Refuse and recycling top public priority for council spending, says UNISON
The service people would most like councils to spend money on is rubbish collection and recycling, according to a UNISON/ComRes poll published today (Thursday).
Nearly two in five (39%) say it would be their number one choice if the government were to give their local authority extra cash, followed by pavements (32%) and homecare (30%). Parks (28%) and public toilets (26%) also made it into the top five.
Women are more likely than men to want councils to spend extra money on homecare (34% compared to 27%), and youth centres (25% compared to 20%).
Older adults aged 55 and above are more likely than 18 to 34-year-olds to want additional cash spent on pavements (40% v 21%), homecare (43% v 19%) and public toilets (33% v 18%).
In contrast, younger people are more likely than the over 55s to want any additional funding to go on parks (29% v 19%) and leisure facilities (26% v 17%).
Only a quarter (25%) of 18 to 34-year-olds know their local authority can help if they buy an unsafe item compared with more than half (51%) of respondents aged 55 and above. Just under two in five (38%) people overall know to contact trading standards.
The research has been published to coincide with UNISON’s first Local Service Champions Day, an event to raise awareness of the important contribution local government workers make to their communities.
The findings highlight how public awareness levels of council services is mixed. More than two thirds of adults are aware council staff deal with noise complaints (71%) and refuse collection (69%).
But fewer than two in five know they deal with lost or stray dogs (37%), while just over half are aware they deal with abandoned cars in the street (53%).
A similar picture emerges regarding the use of facilities provided by the local authority. The vast majority have visited parks (88%), libraries (86%), local museums or theatres (83%), public toilets (82%) and leisure centres (82%).
In comparison, less than a third (31%) have sought advice on housing, or used youth centres (28%) or homecare (18%).
Nearly a quarter (23%) of adults who have used at least one service in the last 24 months believe the quality has decreased. Just one in ten (9%) believe it has improved.

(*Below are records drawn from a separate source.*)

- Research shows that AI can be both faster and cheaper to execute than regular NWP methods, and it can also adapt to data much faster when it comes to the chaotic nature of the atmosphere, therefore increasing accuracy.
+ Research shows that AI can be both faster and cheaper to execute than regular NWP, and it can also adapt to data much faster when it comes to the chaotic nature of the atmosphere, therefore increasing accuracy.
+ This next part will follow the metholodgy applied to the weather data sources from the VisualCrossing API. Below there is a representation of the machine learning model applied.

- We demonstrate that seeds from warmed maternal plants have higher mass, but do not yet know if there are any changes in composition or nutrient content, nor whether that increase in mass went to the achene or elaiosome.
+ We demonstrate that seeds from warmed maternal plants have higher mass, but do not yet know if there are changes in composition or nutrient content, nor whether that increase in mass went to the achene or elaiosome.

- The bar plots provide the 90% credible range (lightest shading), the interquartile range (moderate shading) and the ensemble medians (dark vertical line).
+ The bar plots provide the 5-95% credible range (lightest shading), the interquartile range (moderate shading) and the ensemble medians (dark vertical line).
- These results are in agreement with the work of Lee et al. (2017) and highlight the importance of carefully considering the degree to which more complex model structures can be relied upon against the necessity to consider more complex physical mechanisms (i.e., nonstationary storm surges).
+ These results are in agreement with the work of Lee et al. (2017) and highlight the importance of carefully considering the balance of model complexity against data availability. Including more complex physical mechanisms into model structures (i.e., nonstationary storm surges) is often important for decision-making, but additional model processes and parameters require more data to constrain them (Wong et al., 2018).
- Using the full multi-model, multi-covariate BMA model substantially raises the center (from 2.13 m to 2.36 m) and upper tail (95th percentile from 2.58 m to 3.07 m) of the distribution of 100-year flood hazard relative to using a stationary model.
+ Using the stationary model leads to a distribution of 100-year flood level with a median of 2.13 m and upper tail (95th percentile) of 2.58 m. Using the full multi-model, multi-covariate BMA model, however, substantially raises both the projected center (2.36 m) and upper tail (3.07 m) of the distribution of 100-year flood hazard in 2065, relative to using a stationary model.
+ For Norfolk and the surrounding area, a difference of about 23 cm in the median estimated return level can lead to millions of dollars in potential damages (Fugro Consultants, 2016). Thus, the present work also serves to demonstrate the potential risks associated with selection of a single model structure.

UNISON head of local government Jon Richards said: “From refuse collection to providing support for loved ones, public service workers keep communities running.
“They go above and beyond to deliver for the public. This is despite cutbacks meaning they’re working in challenging circumstances with fewer colleagues than before.
“These awards are a chance to highlight just how much council employees improve people’s lives. They’re a ‘thank you’ to the unsung heroes of our local communities.”